Economic Update 2023

Vietnam-Bangladesh Anak Emas AS & Eropa, Tekstil RI Meradang

Martyasari Rizky, CNBC Indonesia
Rabu, 12/07/2023 13:05 WIB
Foto: Suasana sepi pabrik garmen PT. Fotexco Busana International, Gn. Putri, Bogor, Jawa Barat, Rabu (2/11/2022). (Tangkapan layar CNBC Indonesia TV)

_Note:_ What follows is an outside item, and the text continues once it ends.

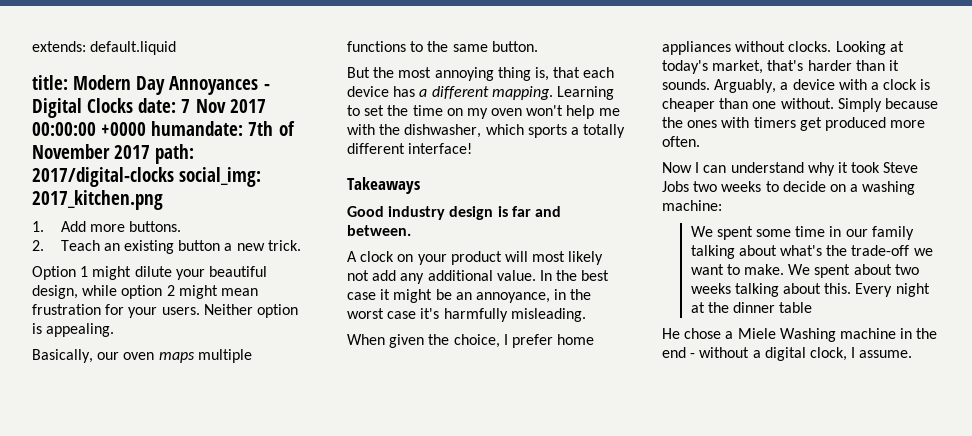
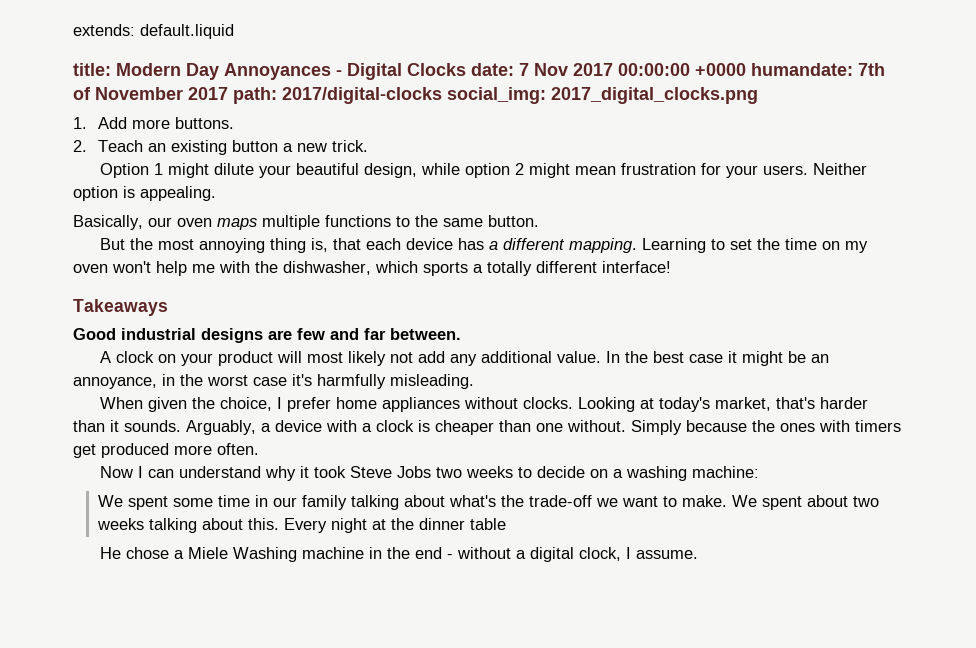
[32,190,163,210] 2017_kitchen.png -> [551,87,758,104] 2017_digital_clocks.png
[388,206,561,220] industry design is far and -> [121,328,386,343] industrial designs are few and far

Jakarta, CNBC Indonesia - Menteri Koordinator bidang Perekonomian Airlangga Hartarto mengungkapkan penyebab ambruknya pabrik tekstil dan garmen di Tanah Air. Yaitu, disebabkan oleh kebijakan di pasar Amerika Serikat (AS) dan Eropa yang mengenakan bea masuk untuk produk Indonesia.

Sementara produk dari negara lain seperti Bangladesh atau pun Vietnam, justru tidak dikenakan bea masuk. Padahal, kedua negara ini adalah pesaing RI di sektor tekstil.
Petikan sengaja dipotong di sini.